I think Paul Dolkas ( probably butchered the name - sorry ) did just the opposite on his layout.  He was doing desert scenery so his fascia and valance ( I think ) ended up a sandy color.  Blended right in with the scenery and you didn't even notice, not to mention it helped lighten up the area as well.

I guess it depends on whether you're looking for a shadow box effect that's clearly framing the layout, or if you want something that just sort of disappears from view.  Either should focus your gaze on the trains, but they seem to differ in just how it works.  One says "look HERE" and the other is more of a natural "I'm boring, ignore me" kind of effect you get outside.  You ignore the grass at your feet and pay attention to the moving, interesting stuff.  The other is more like looking through a window.  You still ignore the window, but your focus is definitely more directed.

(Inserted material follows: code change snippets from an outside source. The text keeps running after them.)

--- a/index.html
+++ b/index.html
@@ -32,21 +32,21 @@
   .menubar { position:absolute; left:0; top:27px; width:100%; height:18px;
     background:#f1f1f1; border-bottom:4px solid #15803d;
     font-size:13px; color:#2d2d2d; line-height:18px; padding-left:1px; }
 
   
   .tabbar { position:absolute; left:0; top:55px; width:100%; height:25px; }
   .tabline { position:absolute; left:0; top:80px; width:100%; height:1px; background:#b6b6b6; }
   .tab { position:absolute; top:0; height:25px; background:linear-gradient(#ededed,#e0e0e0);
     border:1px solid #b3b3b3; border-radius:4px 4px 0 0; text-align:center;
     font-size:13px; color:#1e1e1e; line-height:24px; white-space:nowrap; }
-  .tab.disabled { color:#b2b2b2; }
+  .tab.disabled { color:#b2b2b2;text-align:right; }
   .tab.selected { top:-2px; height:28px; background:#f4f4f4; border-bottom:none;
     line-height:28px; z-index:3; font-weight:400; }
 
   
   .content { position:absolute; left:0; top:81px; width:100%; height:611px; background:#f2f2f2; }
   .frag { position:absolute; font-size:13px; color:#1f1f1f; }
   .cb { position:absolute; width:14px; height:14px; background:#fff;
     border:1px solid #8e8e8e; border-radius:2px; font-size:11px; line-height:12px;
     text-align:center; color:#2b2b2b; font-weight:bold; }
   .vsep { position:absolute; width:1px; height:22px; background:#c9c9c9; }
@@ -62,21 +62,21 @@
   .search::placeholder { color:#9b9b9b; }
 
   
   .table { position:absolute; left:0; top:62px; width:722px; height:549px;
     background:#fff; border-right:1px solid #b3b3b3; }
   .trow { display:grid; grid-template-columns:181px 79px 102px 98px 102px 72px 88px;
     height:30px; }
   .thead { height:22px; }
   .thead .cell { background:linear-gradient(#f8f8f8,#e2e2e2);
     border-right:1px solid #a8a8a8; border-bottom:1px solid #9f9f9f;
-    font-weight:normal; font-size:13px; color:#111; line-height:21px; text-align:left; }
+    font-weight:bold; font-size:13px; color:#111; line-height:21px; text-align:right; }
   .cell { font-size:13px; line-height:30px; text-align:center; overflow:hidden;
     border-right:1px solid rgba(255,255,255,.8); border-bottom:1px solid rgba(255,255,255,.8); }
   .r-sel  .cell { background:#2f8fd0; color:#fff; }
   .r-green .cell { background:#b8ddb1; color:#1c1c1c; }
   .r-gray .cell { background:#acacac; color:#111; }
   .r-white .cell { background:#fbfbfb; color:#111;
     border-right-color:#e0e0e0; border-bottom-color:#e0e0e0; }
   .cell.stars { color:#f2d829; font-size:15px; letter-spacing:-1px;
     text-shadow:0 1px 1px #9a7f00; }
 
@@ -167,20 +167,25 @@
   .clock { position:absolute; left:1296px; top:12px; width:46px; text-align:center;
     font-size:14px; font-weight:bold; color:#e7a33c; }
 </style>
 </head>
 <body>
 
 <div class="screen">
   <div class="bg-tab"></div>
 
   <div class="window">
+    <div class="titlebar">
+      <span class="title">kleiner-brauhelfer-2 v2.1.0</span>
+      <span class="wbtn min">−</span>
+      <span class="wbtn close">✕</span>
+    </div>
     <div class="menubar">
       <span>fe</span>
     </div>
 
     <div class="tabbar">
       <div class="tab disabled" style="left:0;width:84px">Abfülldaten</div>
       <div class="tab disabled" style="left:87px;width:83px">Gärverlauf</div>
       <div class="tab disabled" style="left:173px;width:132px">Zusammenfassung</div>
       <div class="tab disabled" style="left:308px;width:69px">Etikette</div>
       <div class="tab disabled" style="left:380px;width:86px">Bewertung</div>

Hopefully I explained that right.  I've been up far too late again....

-

S

Reply 0
luker737

don't us black

I did mine black and wish i had used a green . black makes every thing look glume I have a medium size layout and I get so tried of all the black .I'm getting ready to repaint mine a medium green .

Reply 0
Benny

Bright Pink.  Like Fucshia or

Bright Pink. 

Like Fucshia or Magenta!

Or how about bright sunny yellow?

--------------------------------------------------------

Benny's Index or Somewhere Chasing Rabbits

Reply 0
Les Halmos

Fascia

How about (Woodland Scenics Earth Undercoat # C1229) used a color chip of it to get a gallon of pearl satin latex paint. It blends in quite well with our summer scenery. We also use it to seal all the benchwork.

l%20Text.jpg 

Les Halmos

Advertising Account Manager

Modular Columnist

Reply 0
feldman718

Earth Undercoat C1229

That looks great. I haven't thought about a fascia yet but that is defintely a great color for one.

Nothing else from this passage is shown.